I'm not sure if this is what the writer was getting at, but I tend to check telemetry for my production applications regularly not because I'm looking for things that would fire alerts, but to keep a sense of what production looks like. Things like request rate, average latency, top request paths etc. It's not about knowing something is broken, it's about knowing what healthy looks like.
Understanding what your code looks like in production gives you a lot better sense of how to update it, and how to fix it when it does inevitably break. I think having AI checking for you will make this basically impossible, and that probably makes it a pretty bad idea.
This is a good answer, and I agree that having a good production intuition like this is important. You're probably also right that having AI do it probably doesn't get that value.

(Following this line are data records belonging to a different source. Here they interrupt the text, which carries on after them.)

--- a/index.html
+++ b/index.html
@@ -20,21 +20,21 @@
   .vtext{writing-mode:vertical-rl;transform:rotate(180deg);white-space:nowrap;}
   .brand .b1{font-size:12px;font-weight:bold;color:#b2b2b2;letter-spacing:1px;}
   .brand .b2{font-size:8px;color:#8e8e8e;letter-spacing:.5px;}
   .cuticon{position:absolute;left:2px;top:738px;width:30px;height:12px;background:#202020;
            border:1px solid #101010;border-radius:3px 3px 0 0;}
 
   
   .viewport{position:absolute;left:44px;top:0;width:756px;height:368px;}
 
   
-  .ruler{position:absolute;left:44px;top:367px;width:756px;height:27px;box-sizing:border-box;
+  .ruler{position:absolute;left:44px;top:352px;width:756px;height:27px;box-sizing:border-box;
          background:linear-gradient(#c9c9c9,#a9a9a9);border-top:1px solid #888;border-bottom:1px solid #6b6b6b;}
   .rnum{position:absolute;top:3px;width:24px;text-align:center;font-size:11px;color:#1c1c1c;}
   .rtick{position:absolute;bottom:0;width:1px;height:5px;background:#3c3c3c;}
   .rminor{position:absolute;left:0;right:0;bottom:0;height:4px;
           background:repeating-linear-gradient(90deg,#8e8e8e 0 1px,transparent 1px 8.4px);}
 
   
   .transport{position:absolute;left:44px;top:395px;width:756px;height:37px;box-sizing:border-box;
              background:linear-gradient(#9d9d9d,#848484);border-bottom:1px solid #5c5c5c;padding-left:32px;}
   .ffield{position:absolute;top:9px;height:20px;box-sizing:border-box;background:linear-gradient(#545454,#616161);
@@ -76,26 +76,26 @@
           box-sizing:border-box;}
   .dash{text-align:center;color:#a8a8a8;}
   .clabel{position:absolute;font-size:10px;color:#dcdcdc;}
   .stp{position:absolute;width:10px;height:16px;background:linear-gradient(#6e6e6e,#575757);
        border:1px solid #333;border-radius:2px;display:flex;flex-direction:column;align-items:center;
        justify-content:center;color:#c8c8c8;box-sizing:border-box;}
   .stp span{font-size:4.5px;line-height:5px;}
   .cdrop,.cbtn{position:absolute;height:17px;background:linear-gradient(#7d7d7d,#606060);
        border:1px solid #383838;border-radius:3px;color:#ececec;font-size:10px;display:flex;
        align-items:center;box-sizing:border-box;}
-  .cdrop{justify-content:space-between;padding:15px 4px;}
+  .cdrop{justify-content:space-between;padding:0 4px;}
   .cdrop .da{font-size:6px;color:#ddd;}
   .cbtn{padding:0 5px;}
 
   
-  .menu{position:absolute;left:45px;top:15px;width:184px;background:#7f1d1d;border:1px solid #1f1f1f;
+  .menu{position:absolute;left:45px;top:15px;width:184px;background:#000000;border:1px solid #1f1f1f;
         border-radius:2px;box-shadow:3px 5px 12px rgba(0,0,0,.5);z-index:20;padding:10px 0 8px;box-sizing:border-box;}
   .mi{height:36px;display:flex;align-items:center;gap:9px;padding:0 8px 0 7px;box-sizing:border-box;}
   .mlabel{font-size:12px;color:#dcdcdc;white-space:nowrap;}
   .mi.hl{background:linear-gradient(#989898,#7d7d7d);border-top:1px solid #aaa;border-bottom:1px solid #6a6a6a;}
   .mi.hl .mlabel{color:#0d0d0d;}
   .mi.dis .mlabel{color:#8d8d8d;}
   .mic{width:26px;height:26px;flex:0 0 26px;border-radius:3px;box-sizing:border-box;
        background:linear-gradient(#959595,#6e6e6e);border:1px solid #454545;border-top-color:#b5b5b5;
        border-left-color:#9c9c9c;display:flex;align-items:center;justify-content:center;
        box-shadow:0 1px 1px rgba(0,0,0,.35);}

I'm not sure I'd do this once a day. I tend to take note of things to build that intuition when I have other reasons to go and look at dashboards, and we have a weekly SLO review as a team, but perhaps there's a place for this in some way.
Yeah, agreed. Daily isn't really necessary outside of initial launch and maybe a busy season. It's really just often enough to build a good sense of production use, and keep it up to date.

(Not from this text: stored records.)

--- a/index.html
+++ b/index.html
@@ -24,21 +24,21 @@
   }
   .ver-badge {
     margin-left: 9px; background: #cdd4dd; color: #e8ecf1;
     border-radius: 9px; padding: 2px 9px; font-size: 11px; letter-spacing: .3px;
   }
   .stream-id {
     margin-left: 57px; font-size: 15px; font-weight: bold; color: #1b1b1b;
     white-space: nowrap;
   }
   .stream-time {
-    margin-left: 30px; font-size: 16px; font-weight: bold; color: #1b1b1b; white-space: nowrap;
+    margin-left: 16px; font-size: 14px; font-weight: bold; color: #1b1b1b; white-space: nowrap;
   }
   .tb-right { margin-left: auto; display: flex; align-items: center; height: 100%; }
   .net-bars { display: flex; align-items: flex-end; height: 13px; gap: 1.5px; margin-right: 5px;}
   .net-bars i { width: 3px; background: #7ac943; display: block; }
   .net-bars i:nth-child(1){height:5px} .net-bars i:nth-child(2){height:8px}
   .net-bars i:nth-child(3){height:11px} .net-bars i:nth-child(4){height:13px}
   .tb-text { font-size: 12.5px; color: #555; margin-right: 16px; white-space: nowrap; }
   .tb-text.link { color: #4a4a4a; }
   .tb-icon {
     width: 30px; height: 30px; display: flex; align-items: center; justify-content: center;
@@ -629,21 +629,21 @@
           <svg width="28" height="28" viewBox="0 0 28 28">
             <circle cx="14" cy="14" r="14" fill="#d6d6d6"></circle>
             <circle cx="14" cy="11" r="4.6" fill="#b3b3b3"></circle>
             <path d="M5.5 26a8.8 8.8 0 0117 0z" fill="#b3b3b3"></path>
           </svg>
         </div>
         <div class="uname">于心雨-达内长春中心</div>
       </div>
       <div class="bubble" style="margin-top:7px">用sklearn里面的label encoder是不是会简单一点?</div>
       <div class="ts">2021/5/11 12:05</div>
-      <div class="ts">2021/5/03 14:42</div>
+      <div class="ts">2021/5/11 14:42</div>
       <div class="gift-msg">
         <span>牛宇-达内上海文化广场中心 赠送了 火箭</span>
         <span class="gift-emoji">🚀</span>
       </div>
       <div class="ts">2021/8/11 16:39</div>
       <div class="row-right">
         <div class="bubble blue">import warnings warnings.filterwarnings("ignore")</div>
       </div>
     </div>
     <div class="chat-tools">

Almost no one actually knows how to set up their monitoring. Like, they know the words but not the full picture or how the pieces should actually fit together. Then they do shit like this to try and make up for that fact.

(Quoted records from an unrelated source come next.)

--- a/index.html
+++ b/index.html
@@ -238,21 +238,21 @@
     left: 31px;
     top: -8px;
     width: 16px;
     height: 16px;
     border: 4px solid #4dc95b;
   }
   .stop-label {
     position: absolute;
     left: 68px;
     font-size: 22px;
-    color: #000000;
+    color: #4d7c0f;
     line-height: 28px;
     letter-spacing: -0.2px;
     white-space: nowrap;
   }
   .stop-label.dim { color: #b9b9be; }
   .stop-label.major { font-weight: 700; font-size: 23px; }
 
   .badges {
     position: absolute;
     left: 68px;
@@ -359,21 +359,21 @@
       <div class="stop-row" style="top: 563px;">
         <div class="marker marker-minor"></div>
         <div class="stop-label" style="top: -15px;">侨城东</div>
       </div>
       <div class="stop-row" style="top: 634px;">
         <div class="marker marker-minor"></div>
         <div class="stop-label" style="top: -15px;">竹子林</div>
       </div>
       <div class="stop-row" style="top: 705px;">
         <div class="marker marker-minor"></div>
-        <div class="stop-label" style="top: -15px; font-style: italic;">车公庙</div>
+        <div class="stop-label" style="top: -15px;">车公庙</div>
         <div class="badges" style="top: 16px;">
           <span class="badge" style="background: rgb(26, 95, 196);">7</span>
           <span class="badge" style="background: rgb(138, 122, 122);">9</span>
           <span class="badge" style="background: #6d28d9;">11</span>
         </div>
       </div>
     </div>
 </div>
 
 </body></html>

I read the article as a way for AI to check, classify and potentially partial fix the alerts you see when logging-in in the morning.
And for many alerts you need to look at other events around it to properly classify and partially solve them. Due to that you need to give the AI more then just the alerts.
Through I do see a risk similar to wrongly tuned alerts:
Not everything which resolves by itself and can be ignored _in this moment_ is a non issue. It's e.g. pretty common that a system with same rare ignoble warns/errs falls completely flat, when on-boarding a lot of users, introducing a new high load feature, etc. due the exactly the things which you could fully ignore before hand.